FoundationStereo: Zero-Shot Stereo Matching¶

Conference: CVPR 2025
arXiv: 2501.09898
Code: https://nvlabs.github.io/FoundationStereo/
Area: 3D Vision / Stereo Matching
Keywords: Zero-shot stereo matching, foundation model, monocular depth prior, synthetic data, cost volume filtering

TL;DR¶

Presents FoundationStereo, a large-scale foundation model for stereo depth estimation. By leveraging a million-scale high-fidelity synthetic dataset, fusing monocular depth priors via a Side-Tuning Adapter, and adopting a hybrid cost volume filtering mechanism (incorporating Axial-Planar Convolution and Disparity Transformer), this method achieves strong zero-shot generalization performance without requiring target-domain fine-tuning.

Background & Motivation¶

Background: Deep stereo matching has reached saturation on top benchmarks under per-domain fine-tuning settings. Dominant methodologies include cost volume filtering (e.g., GwcNet, IGEV) and iterative refinement (e.g., RAFT-Stereo), but all rely heavily on target-domain fine-tuning to yield competitive results.

Limitations of Prior Work: While other vision tasks (such as segmentation with SAM or monocular depth estimation with DepthAnything) have demonstrated robust zero-shot generalization capabilities, a true "foundation model" has remained absent in the stereo matching domain. Existing cross-domain generalization methods are primarily trained on Scene Flow (only 40K pairs), lacking sufficient data scale and diversity. Architecturally, 3D CNNs are limited by small kernel sizes, making it difficult to capture global context under large disparity settings.

Key Challenge: Zero-shot generalization in stereo matching is constrained by the scale and diversity of training data, as well as the representational capacity of network architectures—existing structures cannot effectively exploit large-scale training data.
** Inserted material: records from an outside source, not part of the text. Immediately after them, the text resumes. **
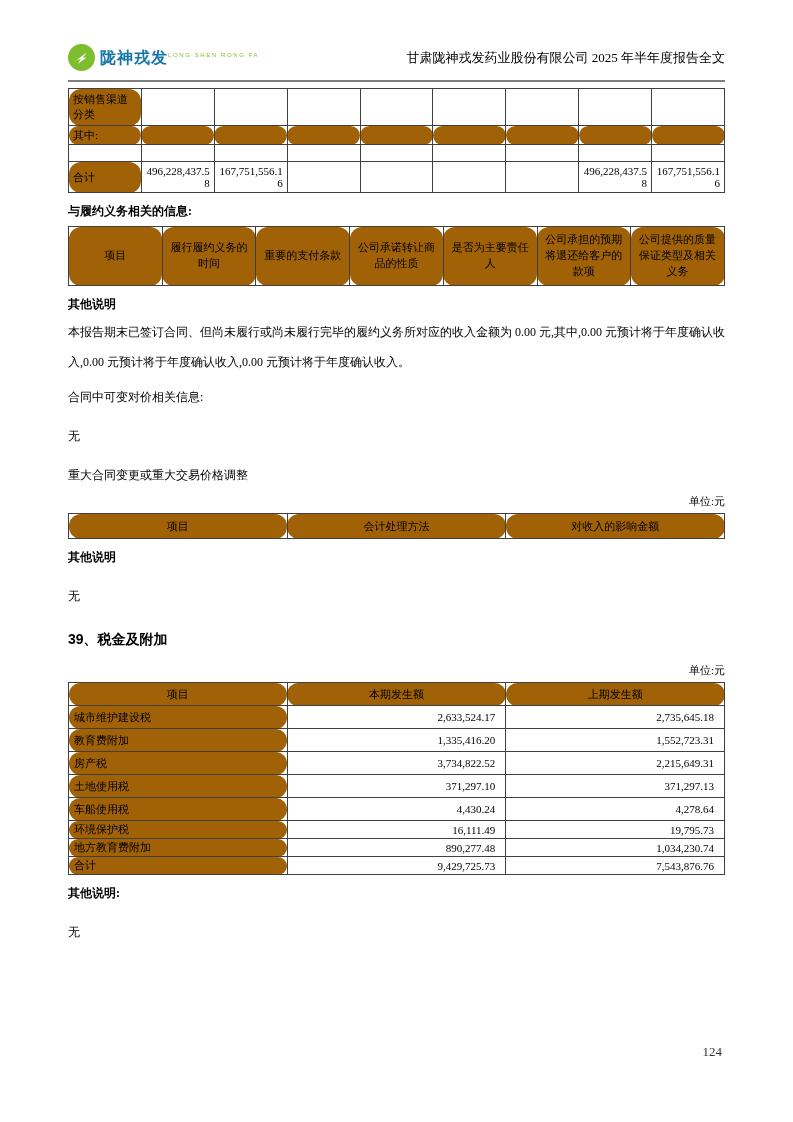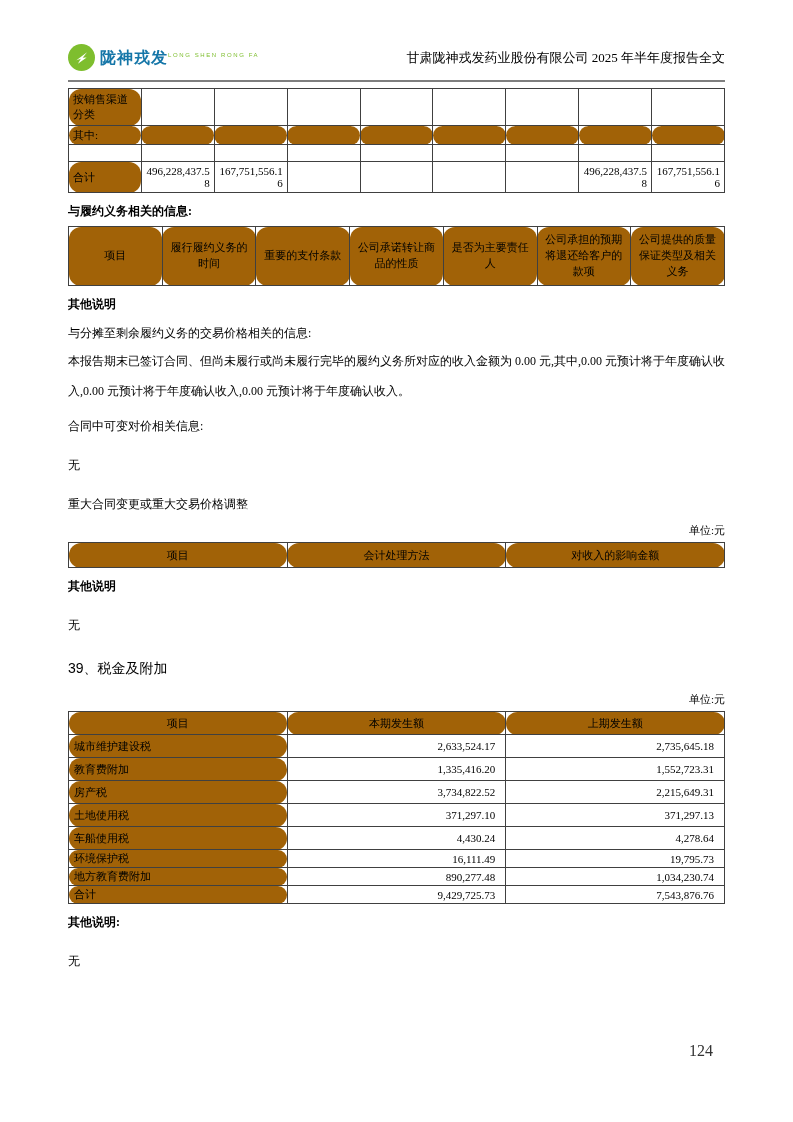"与分摊至剩余履约义务的交易价格相关的信息:" p.body-text { html: <p>与分摊至剩余履约义务的交易价格相关的信息:</p> -> none }
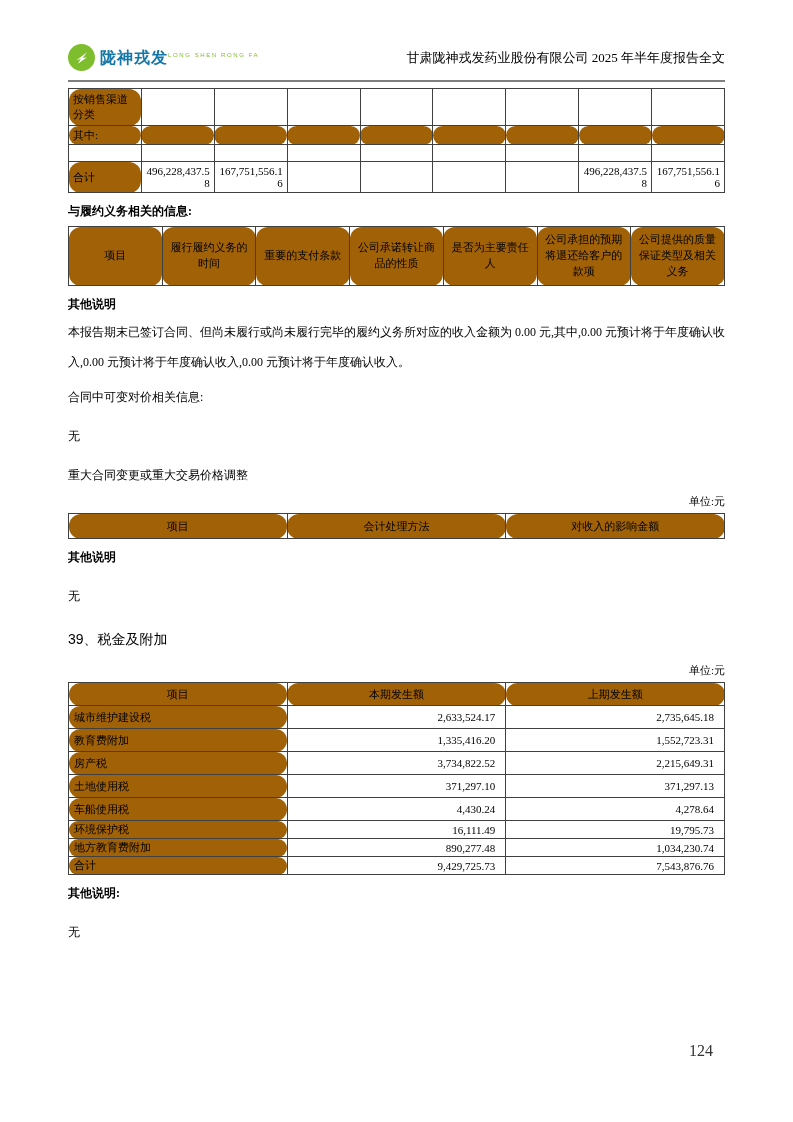"39、税金及附加" .h39 { font-weight: normal -> bold }
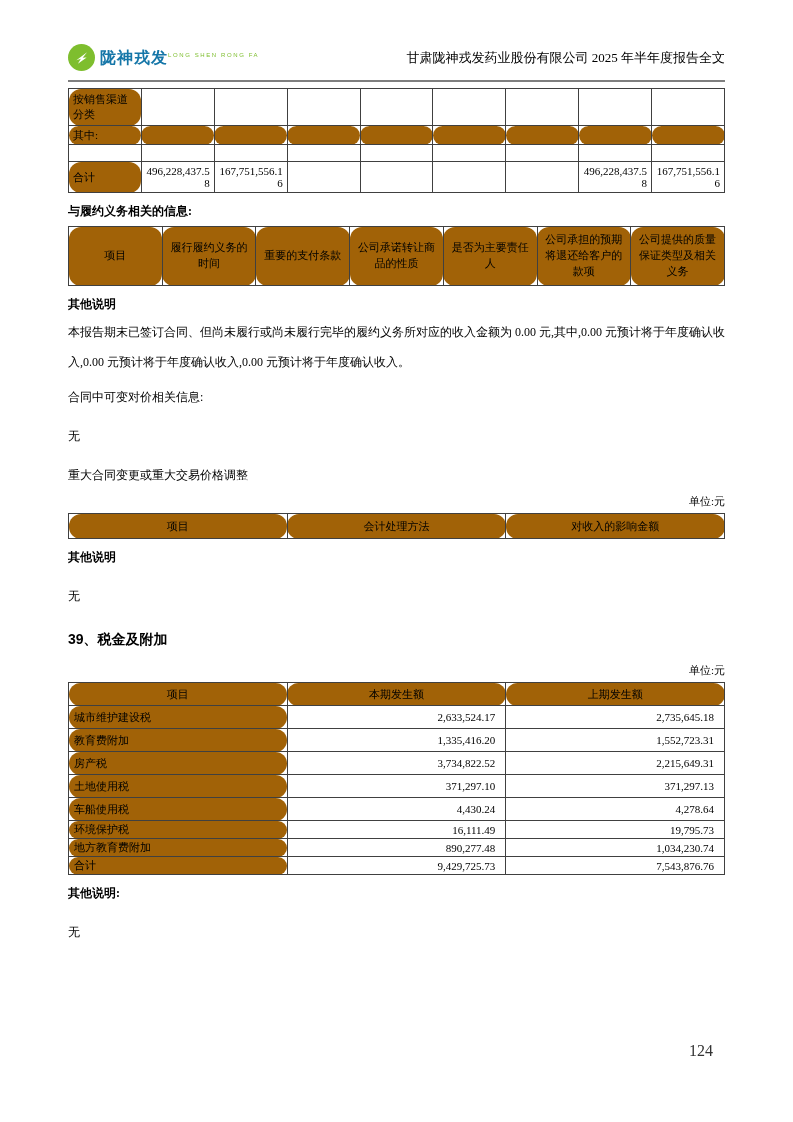"124" .footer-page { font-size: 16px -> 13px; right: 80px -> 71px }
Goal: Construct a foundation model for stereo matching that achieves or exceeds the accuracy of fine-tuned methods in diverse scenes without requiring target-domain fine-tuning.

Key Insight: Simultaneously address three dimensions: (1) resolve data bottlenecks via a million-scale high-fidelity synthetic dataset; (2) bridge the sim-to-real gap by adapting rich priors from monocular depth foundation models; and (3) design scalable architectural components to enhance contextual reasoning across disparity and spatial dimensions.

Core Idea: Promote stereo matching to foundation-model-level zero-shot generalization through a three-pronged approach: large-scale data, monocular prior adaptation, and long-range cost volume filtering.

Method¶

Overall Architecture¶

Given left and right stereo image pairs as input, multi-scale features fused with DepthAnythingV2 priors are extracted via the Side-Tuning Adapter (STA) to construct a hybrid cost volume (group-wise correlation + feature concatenation). The cost volume is then filtered using Attentive Hybrid Cost Filtering (AHCF), which incorporates an APC hourglass network and a Disparity Transformer. A soft-argmin operation generates the initial disparity, which is further refined iteratively through a multi-scale GRU to output the final dense disparity map.

Key Designs¶

Side-Tuning Adapter (STA):
- Function: Adapts the rich semantic and geometric priors of a pre-trained monocular depth model (DepthAnythingV2) to the stereo matching task.
- Mechanism: Freezes the ViT backbone of DepthAnythingV2 to extract features, downsamples the DPT head output, and concatenates it with multi-scale features of the same level from a CNN (EdgeNeXt-S) to form 1/4-scale mixed features. The CNN branch learns to adapt the ViT features for the stereo matching task. The authors compared three fusion strategies and found that the simplest "downsampling + concatenation" significantly outperforms ViT-Adapter-style interactions and directly utilizing ViT features.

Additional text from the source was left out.